Aim of the exercise: Without including any images, reproduce each entry exactly.

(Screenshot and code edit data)

======

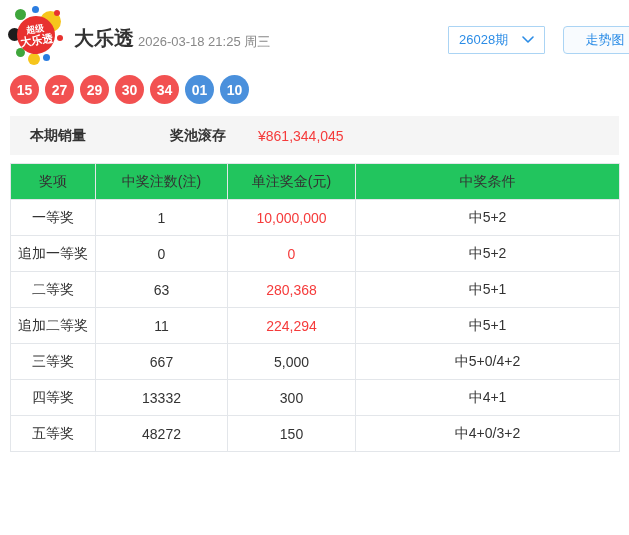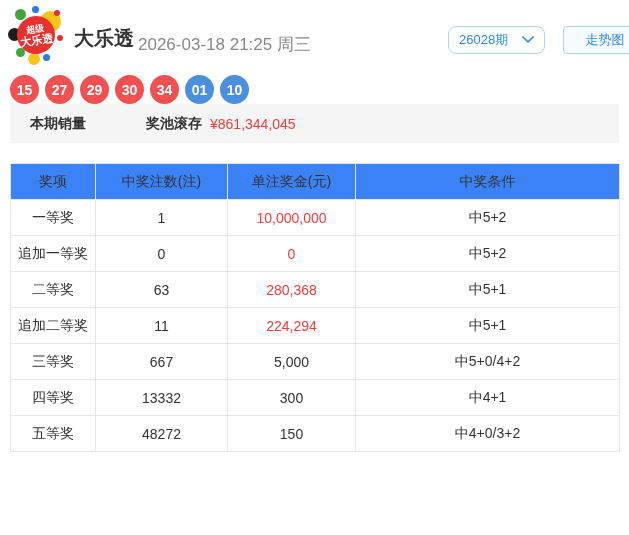--- a/index.html
+++ b/index.html
@@ -31,7 +31,7 @@
   .logo-line2 { color:#fff; font-size:11px; font-weight:bold; line-height:12px; white-space:nowrap; }
 
   .page-title { position:absolute; left:74px; top:27px; font-size:20px; font-weight:bold; color:#333; line-height:22px; }
-  .datetime   { position:absolute; left:138px; top:33px; font-size:17px; color:#888; }
+  .datetime   { position:absolute; left:138px; top:33px; font-size:13px; color:#888; }
 
   .select-box {
     position:absolute; left:448px; top:26px; width:97px; height:28px;

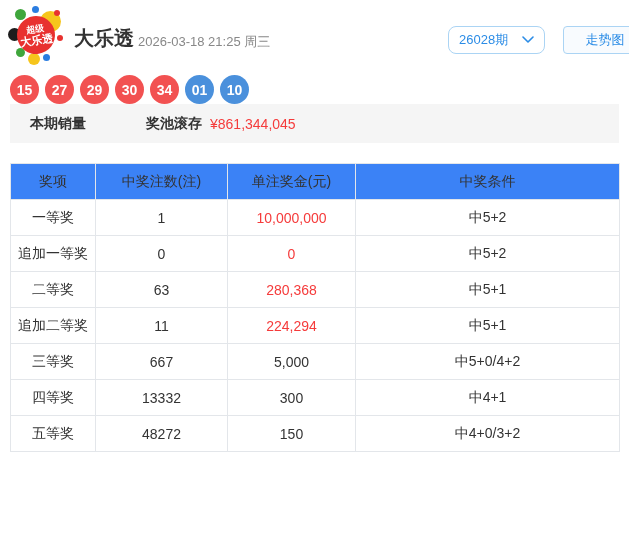--- a/index.html
+++ b/index.html
@@ -35,7 +35,7 @@
 
   .select-box {
     position:absolute; left:448px; top:26px; width:97px; height:28px;
-    border:1px solid #abd4f4; border-radius:8px; background:#fff;
+    border:1px solid #abd4f4; border-radius:1px; background:#fff;
     color:#2b8ce6; font-size:13px; display:flex; align-items:center;
     justify-content:space-between; padding:0 10px; cursor:pointer;
   }

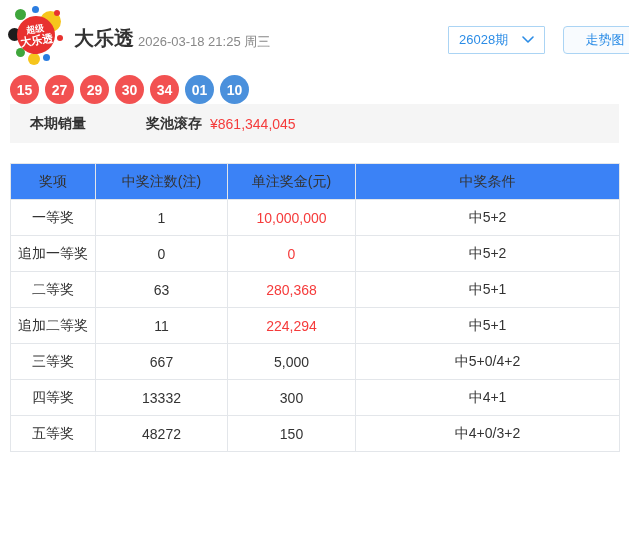--- a/index.html
+++ b/index.html
@@ -58,9 +58,10 @@
 
   
   .sales {
-    position:absolute; left:10px; top:104px; width:609px; height:39px;
+    position:absolute; left:10px; top:116px; width:609px; height:39px;
     background:#f5f5f5; display:flex; align-items:center; font-size:14px;
     padding-left:20px;
+    gap:24px;
   }
   .sales .lbl { font-weight:bold; color:#333; }
   .sales .val { color:var(--highlight-red,#f53b3b); margin-left:8px; }

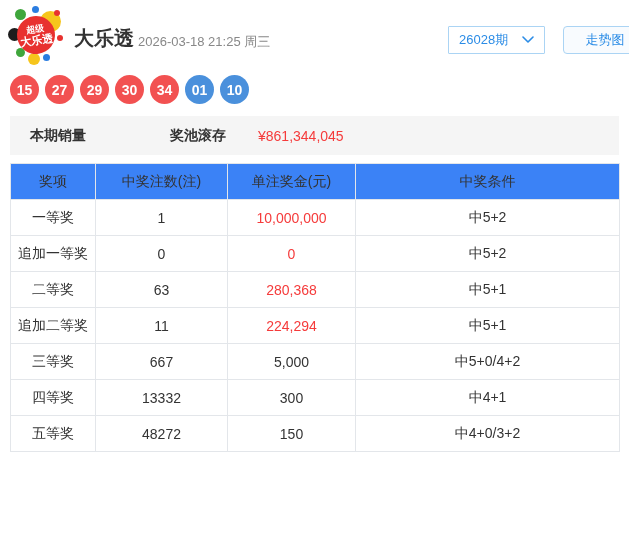--- a/index.html
+++ b/index.html
@@ -76,7 +76,7 @@
     border:1px solid #e3e6ea; text-align:center; height:36px;
     padding:0; color:#333; font-weight:normal;
   }
-  .prize th { background:#3b82f6; }
+  .prize th { background:#22c55e; }
   .prize td.red { color:var(--highlight-red,#f53b3b); }
 </style>
 </head>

======

Task result:
--- a/index.html
+++ b/index.html
@@ -31,7 +31,7 @@
   .logo-line2 { color:#fff; font-size:11px; font-weight:bold; line-height:12px; white-space:nowrap; }
 
   .page-title { position:absolute; left:74px; top:27px; font-size:20px; font-weight:bold; color:#333; line-height:22px; }
-  .datetime   { position:absolute; left:138px; top:33px; font-size:17px; color:#888; }
+  .datetime   { position:absolute; left:138px; top:33px; font-size:13px; color:#888; }
 
   .select-box {
     position:absolute; left:448px; top:26px; width:97px; height:28px;

--- a/index.html
+++ b/index.html
@@ -35,7 +35,7 @@
 
   .select-box {
     position:absolute; left:448px; top:26px; width:97px; height:28px;
-    border:1px solid #abd4f4; border-radius:8px; background:#fff;
+    border:1px solid #abd4f4; border-radius:1px; background:#fff;
     color:#2b8ce6; font-size:13px; display:flex; align-items:center;
     justify-content:space-between; padding:0 10px; cursor:pointer;
   }

--- a/index.html
+++ b/index.html
@@ -58,9 +58,10 @@
 
   
   .sales {
-    position:absolute; left:10px; top:104px; width:609px; height:39px;
+    position:absolute; left:10px; top:116px; width:609px; height:39px;
     background:#f5f5f5; display:flex; align-items:center; font-size:14px;
     padding-left:20px;
+    gap:24px;
   }
   .sales .lbl { font-weight:bold; color:#333; }
   .sales .val { color:var(--highlight-red,#f53b3b); margin-left:8px; }

--- a/index.html
+++ b/index.html
@@ -76,7 +76,7 @@
     border:1px solid #e3e6ea; text-align:center; height:36px;
     padding:0; color:#333; font-weight:normal;
   }
-  .prize th { background:#3b82f6; }
+  .prize th { background:#22c55e; }
   .prize td.red { color:var(--highlight-red,#f53b3b); }
 </style>
 </head>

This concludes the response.